Challenges to my experiment?

— My pup who is coming off emergency surgery and needs my vigilant eye to ensure he doesn’t undo the post-op stitchery. He is currently in deep REM state and whimper-barking at some dream-state rodent interloper.

— Need for a nap. Been sleeping on the couch for the last ten days to continue the dog-watch…and tending to his 1:00 AM, 3:00 AM, 5:00 AM backyard visits. [Medications mess up his usual sleep through the night routine.]

— The infernal need to check email.


Update: I have two minutes left in this blog post…You can only hope I’ll pare this down, right?

Back to the to-do list…

  1. Most likely revisit the above items for additional quarter-hour stints.
  2. Morning pages.
  3. Reading from Show Your Work, Making Ideas Happen, Unthink, The Report Card, and Using WordPress.
  4. Check in with flippedlifestyle.com.
  5. Add a blog post to  ednotions.wordpress.com .

Okay, the timer went off and I did some polishing of this. Time to publish and move on to morning pages. Though, of course, there’s the dog…

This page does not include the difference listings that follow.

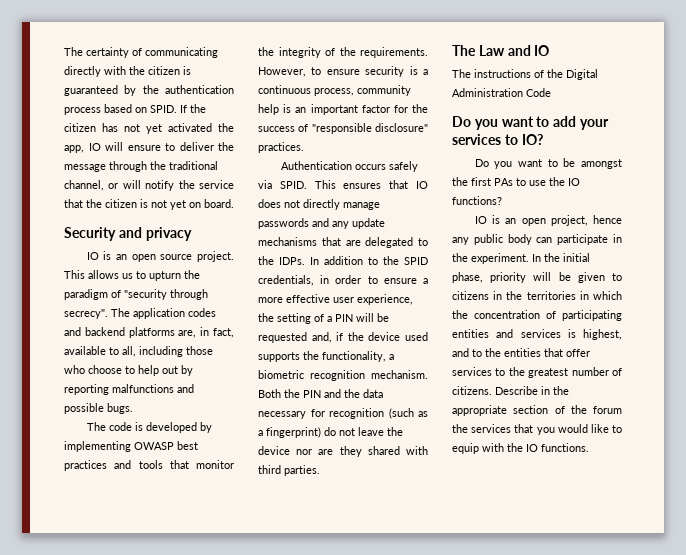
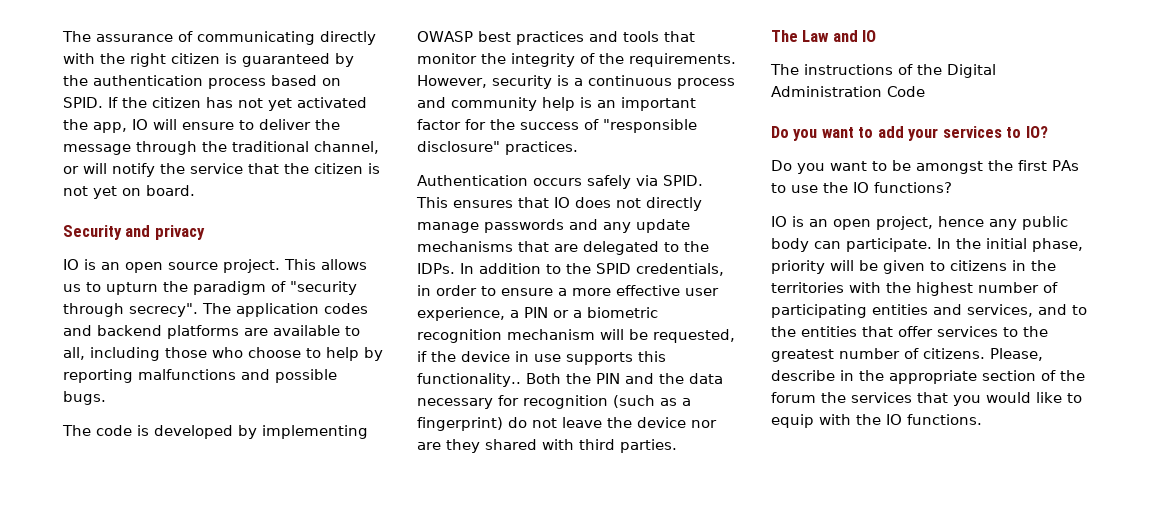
[64,47,129,58] The certainty -> [62,31,173,42] The assurance
(145, 70) none -> [130,53,166,67] right
[178,327,234,338] are, in fact, -> [244,328,268,336] are
[162,366,178,374] out -> (359, 354) none
[311,67,360,75] to ensure -> (487, 81) none
[314,88,354,96] process, -> [677,78,735,89] [417,97,446,108] process and
[258,313,389,324] [258,332,428,343] [258,351,394,362] [258,370,428,381] the setting of a PIN will be requested and, if the device used supports the functionality, a biometric recognition mechanism. -> [510,307,658,318] [417,329,735,343] [417,351,666,365] [417,373,521,387] a PIN or a biometric recognition mechanism will be requested, if the device in use supports this functionality..
[557,234,622,245] [452,253,529,264] participate in the experiment. -> [846,238,932,252] participate.
[579,291,622,300] [452,310,540,319] in which the concentration -> [849,282,1039,296] with the highest number
[520,329,622,340] services is highest, -> [967,304,1033,317] services,
[495,386,538,395] Describe -> [990,348,1043,361] [771,370,835,381] Please, describe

Will let my thousands [dozens?] [pair?] of readers know how this worked out.

An epiphany…

Character Lightbulbs Represents Power Source And Concepts 3d Ren

 

I’m 15 minutes past the 15-minute goal. I’ll take this as a good sign…that I can extend my attention span a little further when I need to. [image from blogpiks.com

For the time being, I prefer to not interpret it as inserting distraction into my workday. ;-]

 

Procrastination (some perspectives)

 

  1. Steven Pressfield’s top 12 tips on overcoming procrastination. [Thank you, Write to Done.]
  2. From Austin Kleon’s Steal Like an Artist: via Jessica Hische – “The work you do while you procrastinate is probably the work you should be doing for the rest of your life.”
  3. Todd Henry on coping with procrastination

 

Rabbit Holes and Procrastination

Sat down to write my morning pages.
A good sign: It was actually morning.

Read an article on procrastination and, armed with a number of coping strategies, promptly procrastinated for 40 minutes.
[And really, was reading the article itself an act of procrastination? It’s ugly out there in the land of put-offs. So many unresolved issues…]

rabbit_ferreting

Follow me on my tumble down the rabbit hole:

Email from my nephew led to…
∼ Tongue-in-cheek video about the dreariness of the month of February led to…
∼ Tongue-in-cheek video about graffiti in the St. Louis area led to…
∼ Video interview featuring the wife of a slain St. Louis area police officer [I really need to turn off the YouTube ads/related videos** led to…
∼ News footage immediately after his shooting led to…
∼ News article about the shooting suspect’s distraught father

I shook myself away from that heartbreaking thread and ventured back to my email, which led to…
∼ Khan Academy update on Pixar’s quality exploration of storytelling, which led to…
∼ One segment’s inspiration to use our own storytelling superpower: our personal perspective, which led to…
∼ a lesson from Pixar artists on shading [I shared that with my wife, an art teacher.]

Was it a productive 40 minutes?
Well, I’m at least writing about my procrastination. (Classic rationalization, but it works for me…)
Still, as I confessed on my previous word cloud post

** I use safeshare.tv to clean up a YouTube screen for me, though it requires a few steps.]